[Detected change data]
———

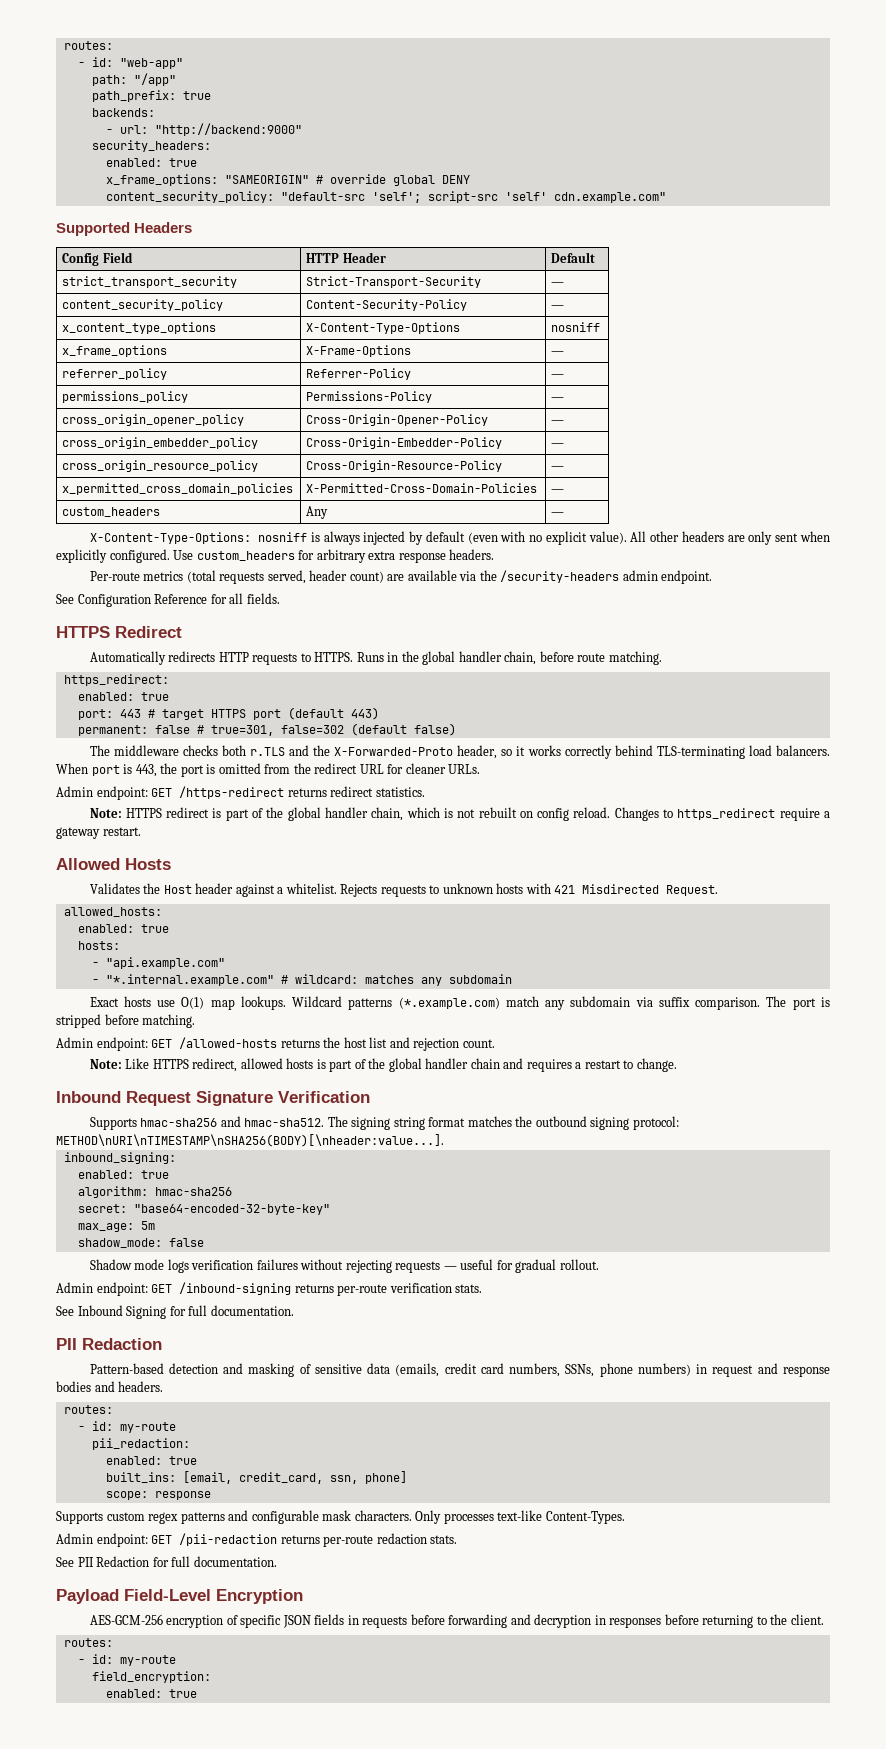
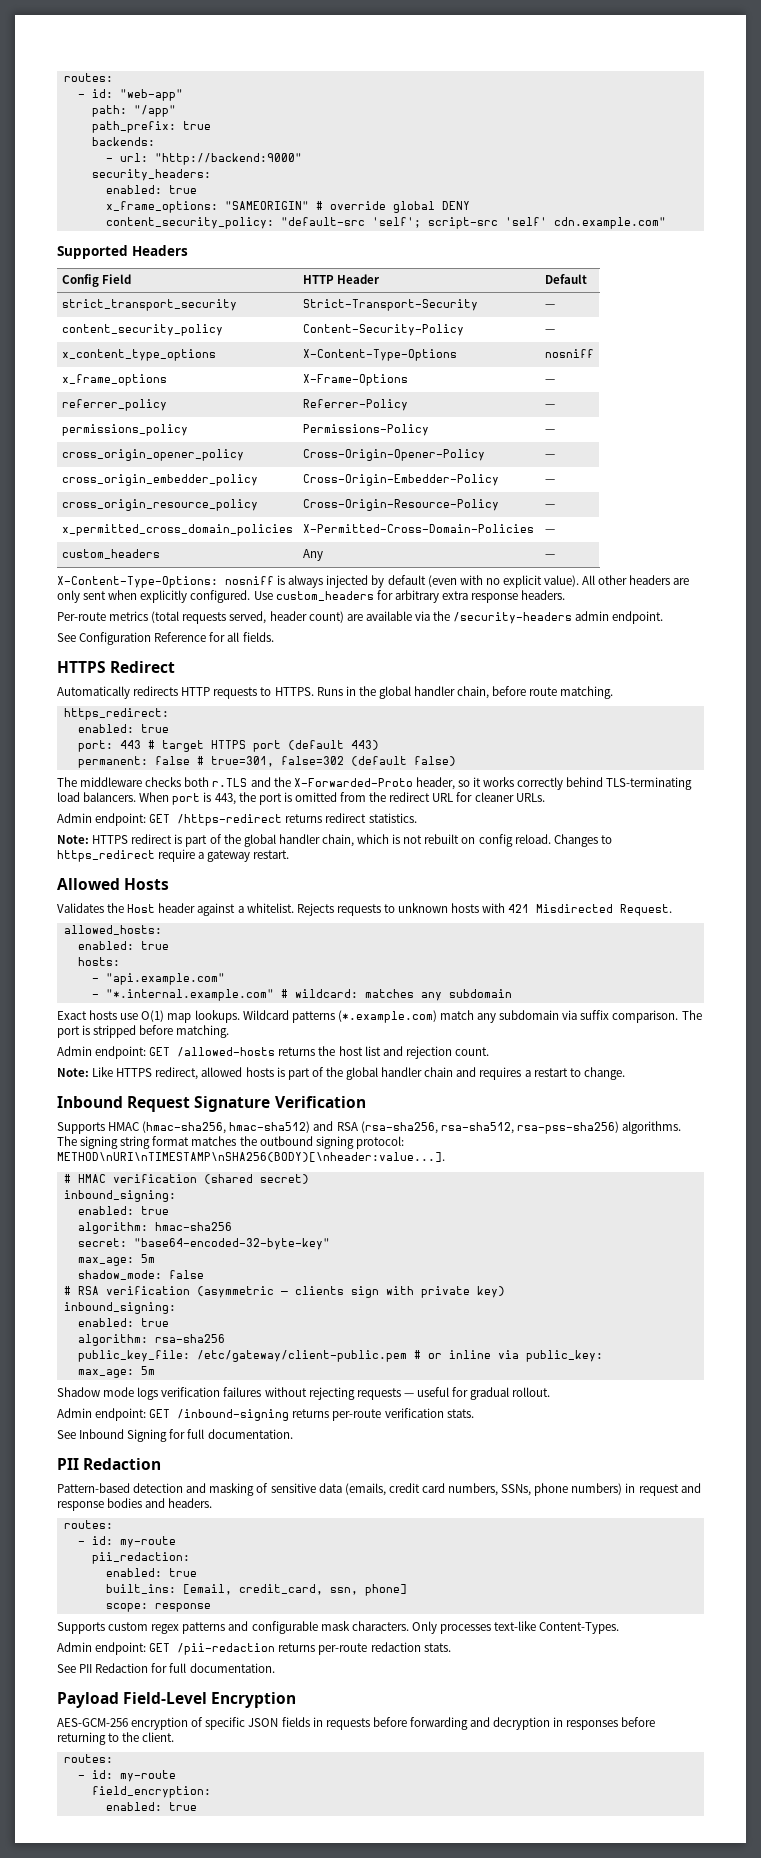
- Supports hmac-sha256 and hmac-sha512.
+ Supports HMAC (hmac-sha256, hmac-sha512) and RSA (rsa-sha256, rsa-sha512, rsa-pss-sha256) algorithms.
+ # HMAC verification (shared secret)
+ # RSA verification (asymmetric — clients sign with private key)
+ inbound_signing:
+ enabled: true
+ algorithm: rsa-sha256
+ public_key_file: /etc/gateway/client-public.pem # or inline via public_key:
+ max_age: 5m

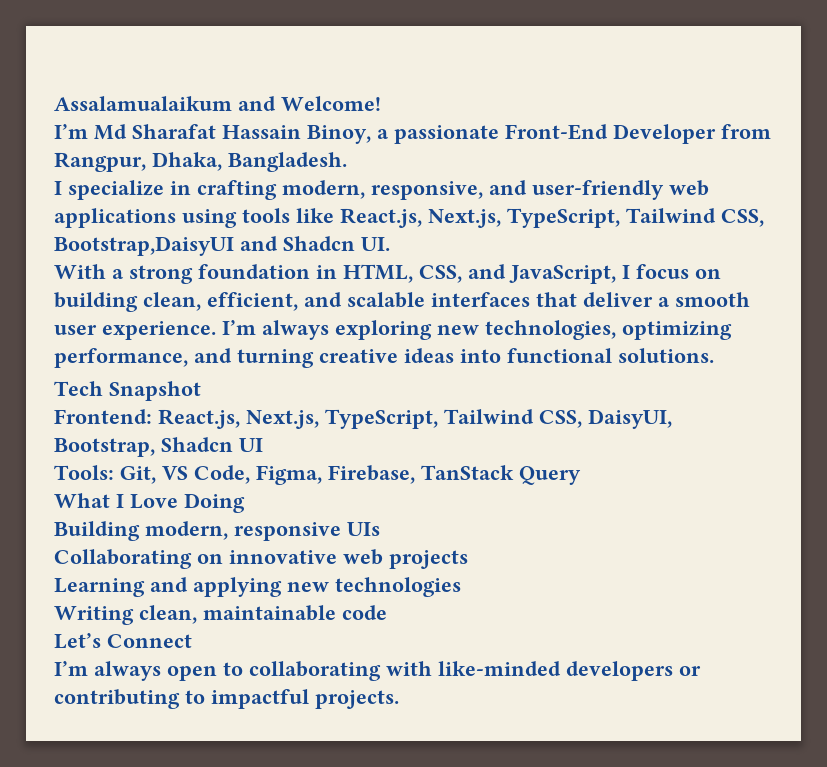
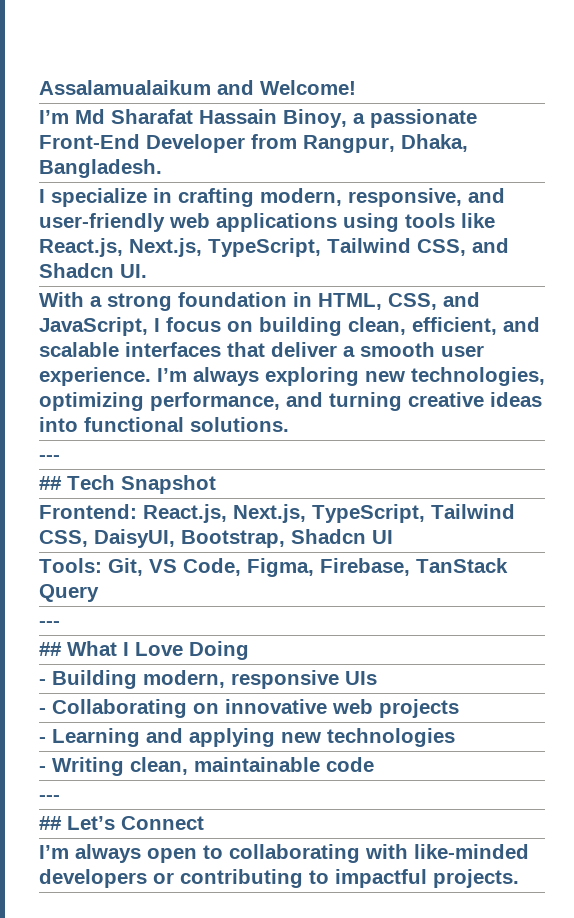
- I specialize in crafting modern, responsive, and user-friendly web applications using tools like React.js, Next.js, TypeScript, Tailwind CSS, Bootstrap,DaisyUI and Shadcn UI.
+ I specialize in crafting modern, responsive, and user-friendly web applications using tools like React.js, Next.js, TypeScript, Tailwind CSS, and Shadcn UI.
  I’m always exploring new technologies, optimizing performance, and turning creative ideas into functional solutions.
- Tech Snapshot
+ ---
+ ## Tech Snapshot
  Tools: Git, VS Code, Figma, Firebase, TanStack Query
- What I Love Doing
+ ---
+ ## What I Love Doing
- Building modern, responsive UIs
+ - Building modern, responsive UIs
- Collaborating on innovative web projects
+ - Collaborating on innovative web projects
- Learning and applying new technologies
+ - Learning and applying new technologies
- Writing clean, maintainable code
- Let’s Connect
+ - Writing clean, maintainable code
+ ---
+ ## Let’s Connect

———

What is needed:
The data is to be printed again exactly, but without its pictures.

Output for this task:
- Supports hmac-sha256 and hmac-sha512.
+ Supports HMAC (hmac-sha256, hmac-sha512) and RSA (rsa-sha256, rsa-sha512, rsa-pss-sha256) algorithms.
+ # HMAC verification (shared secret)
+ # RSA verification (asymmetric — clients sign with private key)
+ inbound_signing:
+ enabled: true
+ algorithm: rsa-sha256
+ public_key_file: /etc/gateway/client-public.pem # or inline via public_key:
+ max_age: 5m

- I specialize in crafting modern, responsive, and user-friendly web applications using tools like React.js, Next.js, TypeScript, Tailwind CSS, Bootstrap,DaisyUI and Shadcn UI.
+ I specialize in crafting modern, responsive, and user-friendly web applications using tools like React.js, Next.js, TypeScript, Tailwind CSS, and Shadcn UI.
  I’m always exploring new technologies, optimizing performance, and turning creative ideas into functional solutions.
- Tech Snapshot
+ ---
+ ## Tech Snapshot
  Tools: Git, VS Code, Figma, Firebase, TanStack Query
- What I Love Doing
+ ---
+ ## What I Love Doing
- Building modern, responsive UIs
+ - Building modern, responsive UIs
- Collaborating on innovative web projects
+ - Collaborating on innovative web projects
- Learning and applying new technologies
+ - Learning and applying new technologies
- Writing clean, maintainable code
- Let’s Connect
+ - Writing clean, maintainable code
+ ---
+ ## Let’s Connect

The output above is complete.